How can I break referential integrity briefly, within a transaction, without disabling the foreign key constraint?
Asked Answered
I

6

17

I have a table with 3 columns:

ID, PARENT_ID, NAME

PARENT_ID has a foreign key relationship with ID in the same table. This table is modeling a hierarchy.

Sometimes the ID of a record will change. I want to be able to update a record's ID, then update the dependent records' PARENT_ID to point to the new ID.

The problem is, when I attempt to update the ID of a record it breaks the integrity and fails immediately.

I realize I could insert a new record with the new ID, then update the children, then delete the old record, but we have a lot of triggers in place that would get screwed up if I did that.

Is there any way to temporarily update the parent with the promise of updating the children (obviously it would fail on commit) without disabling the foreign key briefly?

Ibnsina answered 23/6, 2010 at 21:34 Comment(1)
"Sometimes the ID of a record will change" - you may want to consider using a en.wikipedia.org/wiki/Surrogate_key so that this doesn't happen...Baxter
M
20

What you want is a 'deferred constraint'.

You can pick between the two types of deferrable constraints, 'INITIALLY IMMEDIATE' and 'INITIALLY DEFERRED' to drive default behavior - whether the database should default to check the constraint after every statement, or if it should default to only checking constraints at the end of the transaction.

Marquita answered 23/6, 2010 at 21:46 Comment(14)
sorry, link should be fixed nowMarquita
Links works now, but is incredibly slow to load (on my highspeed connection).

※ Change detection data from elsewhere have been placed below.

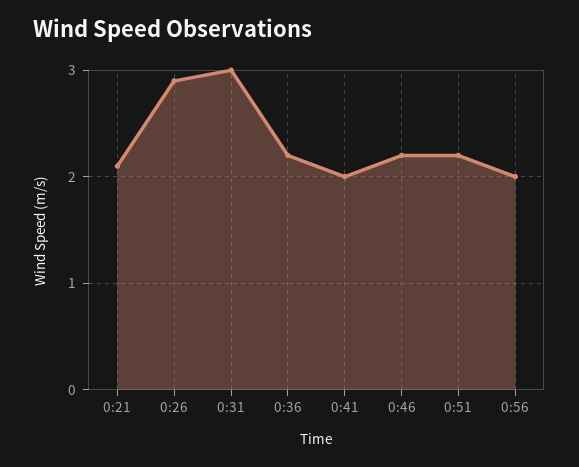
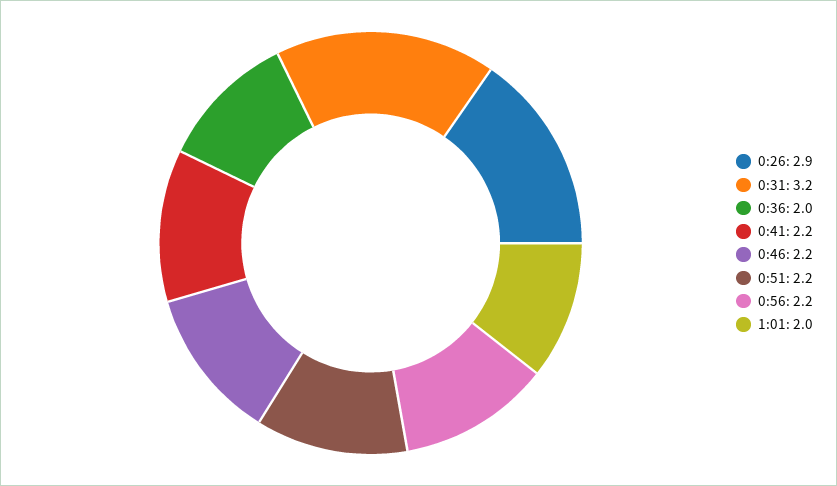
0:21: 2.1 -> none
0:31: 3 -> 3.2
0:36: 2.2 -> 2
0:41: 2 -> 2.2
0:56: 2 -> 2.2
1:01: none -> 2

Only concern is what versions of Oracle this applies to - can't tell from the link.Gaius
The Oracle 9.2 version of that documentation describes deferrable constraints as well, so it should be available at least from 9.2 - download.oracle.com/docs/cd/B10501_01/server.920/a96524/…Marquita
+1: For answering the question, but the data model should be constructed so hacks like these aren't necessary.Gaius
This doesn't seem like a hack to me - it seems like a reasonable expectation to support. Either you want some lee-way in your ACID, or you don't. It would really be up to the user to decide.Colchicum
@Chris Kaminski: No DBA would ever let you get away with using deferred constraints. What I suggested in my answer about using a surrogate key that the user can alter at will, without impacting referencial integrity, would've stopped this need from occurring in the first place.Gaius
@Marquita This solves exactly the problem I was facing. I'm getting a bit scared based on what others are saying about it though, so perhaps I need to consider using a surrogate key and then just accepting that the requirement will be on my code to enforce this integrity in my insert/update/delete procedures and/or triggers. I wish there was a less messy, "correct" way to do this.Ibnsina
One caveat about deferred constraints: if the constraint is not valid when you try to commit, the transaction will automatically rollback. This is one of the few places where the database takes transactional control out of the user's (or application's) hands.Tipster
@OMG Ponies: then the DBAs are idiots. As long as I complete my transaction with referential integrity intact, it shouldn't matter how I got there. And your surrogate keys is a horrible hack to get around DBAs with more ego than sense, IMHO, or software that just isn't robust enough to manage it (MySql?).Colchicum
@OMG Ponies: I'll agree that hacks like this "shouldn't" be needed, but I have encountered situations where, due to legacy design issues (i.e. "What moron came up with this POS?!?"), deferred constraints were the only reasonable way to allow the data to be properly constrained without having to write some really awful code. YMMV.Pelham
@Bob Jarvis: Such situations remind me of this poster: despair.com/mis24x30prin.htmlGaius
@Chris Kaminski: Good luck fighting against DBAs, it's not their fault the situation existed in the first place.Gaius
@OMG Ponies: Concur with the fighting against DBAs bit... :)Colchicum
@Chris Kaminski what you don't seem to understand is that the DBA's job is to protect the data not make things more convenient for the programmers. That doesn't make them idiots.Devoid
B
10

Answered slower than Chi, but felt it would be nice to include code sample, so that the answer could be found on SO.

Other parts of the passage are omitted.